The current Middle East-driven cost shock is going to do exactly the same thing in the next twelve to eighteen months, but faster. Every fixed-price contract signed in the last year is a candidate. And the clients on the receiving end of that are mostly going in unrepresented, signing standard form contracts they didn't read closely, with no independent estimate to anchor against.
Regulators show up afterwards. State warranty schemes pay out crumbs. The legal route costs more than the loss. The protection has to exist before the contract is signed, and it has to keep existing through delivery. Nothing on the market does that for the client at a price the client can pay.
That's the gap. That's what Cofield is.
The "I've been through the delivery path" bit isn't a marketing line for me, it's the whole reason this exists. I've sat on both sides of these contracts. I've watched clients sign things they shouldn't have signed and pay for variations that were always going to be in the scope.

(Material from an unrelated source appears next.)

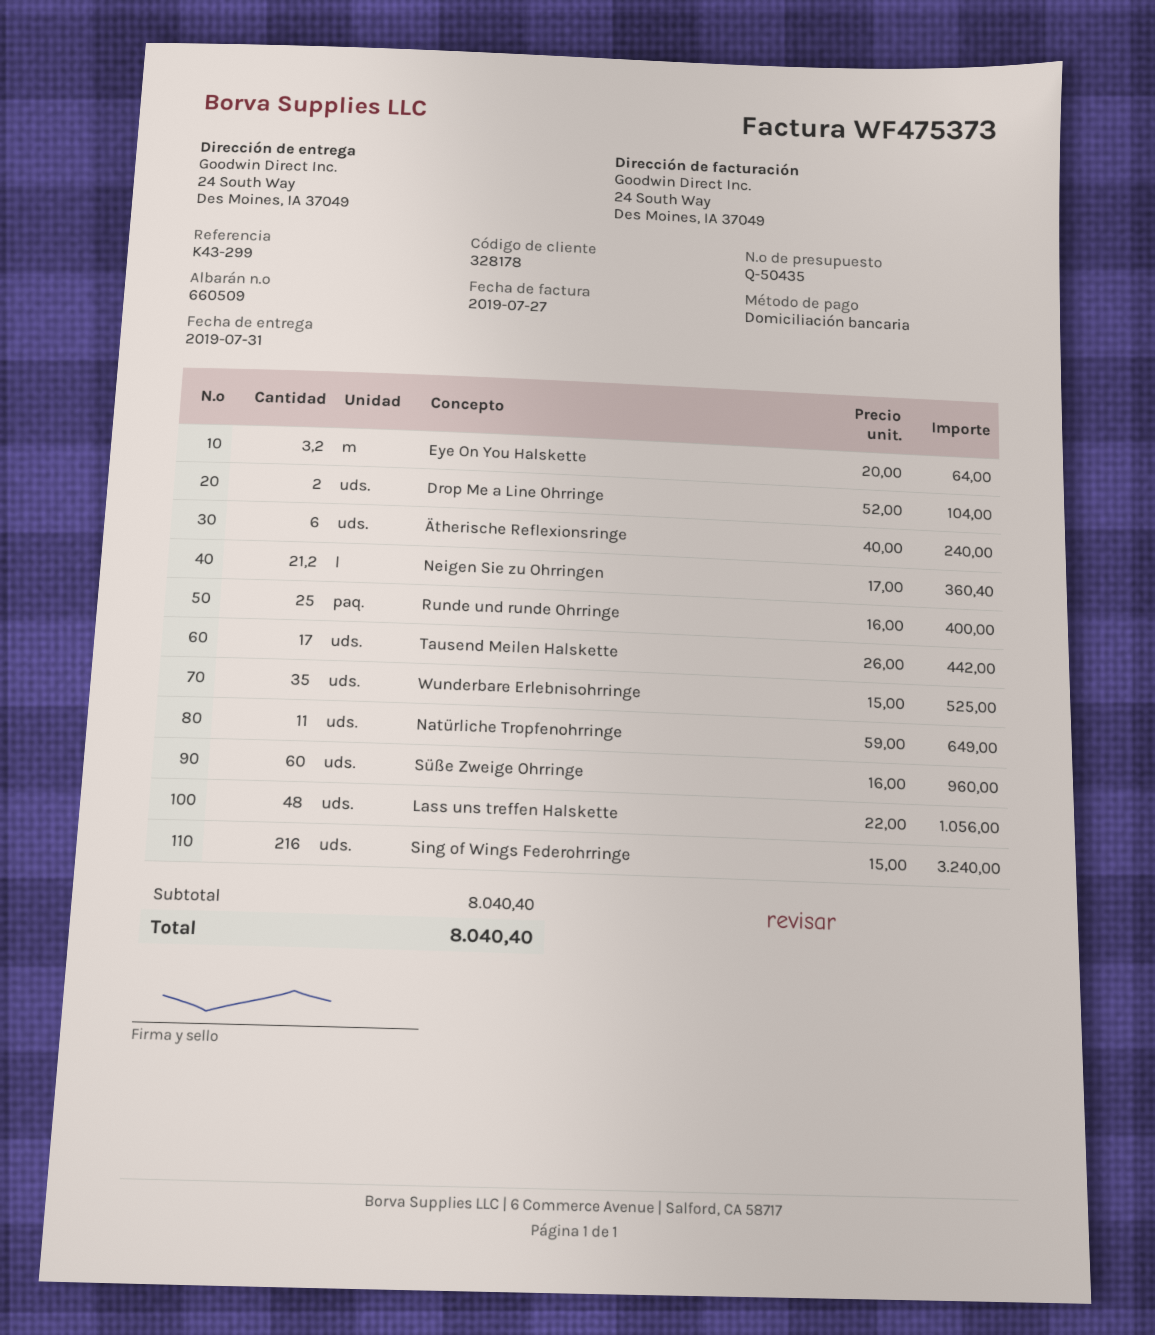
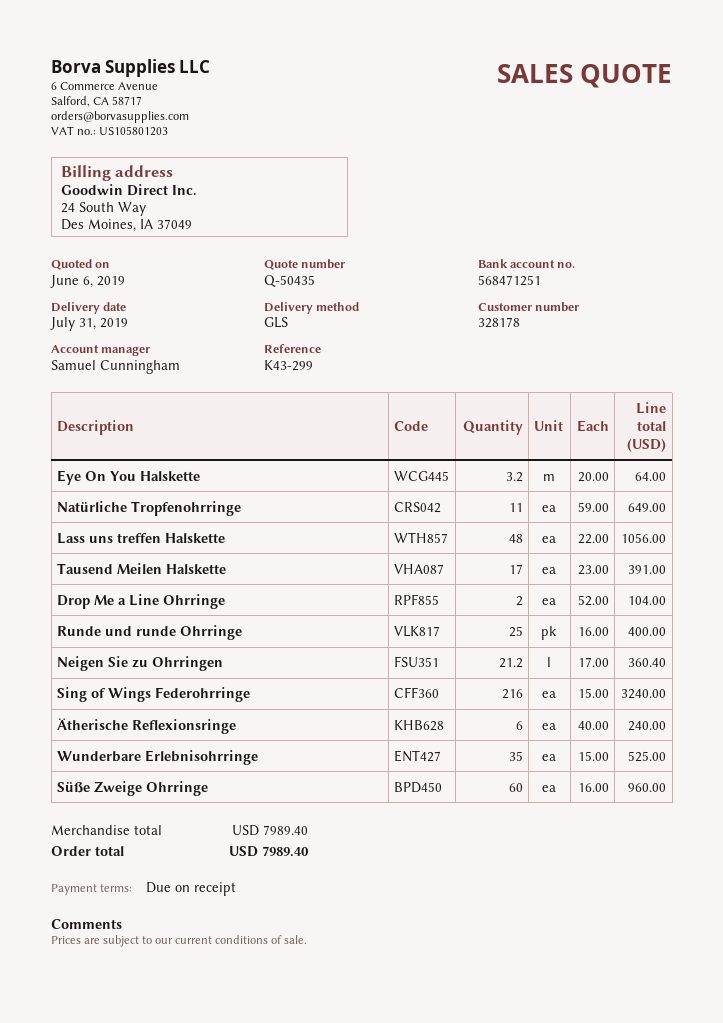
Tausend Meilen Halskette: 17 x 26.00 = 442.00 -> 17 x 23.00 = 391.00
subtotal: 8040.40 -> 7989.40
total: 8040.40 -> 7989.40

I've seen the look on someone's face when they realise the number they were given at the start was never the number they were ever going to pay.
And I've watched builders absolutely entitled to their margin get steamrolled by principals who weaponised the same asymmetry in the other direction. The information imbalance hurts everyone eventually. It just hurts clients first and most.
Cofield isn't anti-builder. The good ones will love it because the conversation gets cleaner, variations are evidenced, scope is clear, claims are paid faster because they're verified faster. The ones who rely on the client not knowing any better will hate it. That's fine. They're the ones the market doesn't need.
Where I keep landing is this: every other professional services category has a client-side equivalent. You have an accountant against the ATO. You have a lawyer against the other lawyer. You have a buyer's agent against the selling agent. Construction is the only category where the client is expected to walk into a six- or seven-figure contract with nobody on their side at all, because the only people qualified to sit there cost more than most clients can pay.
That's the imbalance Cofield is built to correct. The 99% BoQ gets us in the door. The independent superintendency is the actual product. The bet is that once a client has experienced what it feels like to have someone in their corner with real numbers, they'll never go back to building without it.
Tomorrow: writing the variation review flow. That's the moment in the project where the client feels the asymmetry the most viscerally, and the moment Cofield can prove its worth in a single tap.
H.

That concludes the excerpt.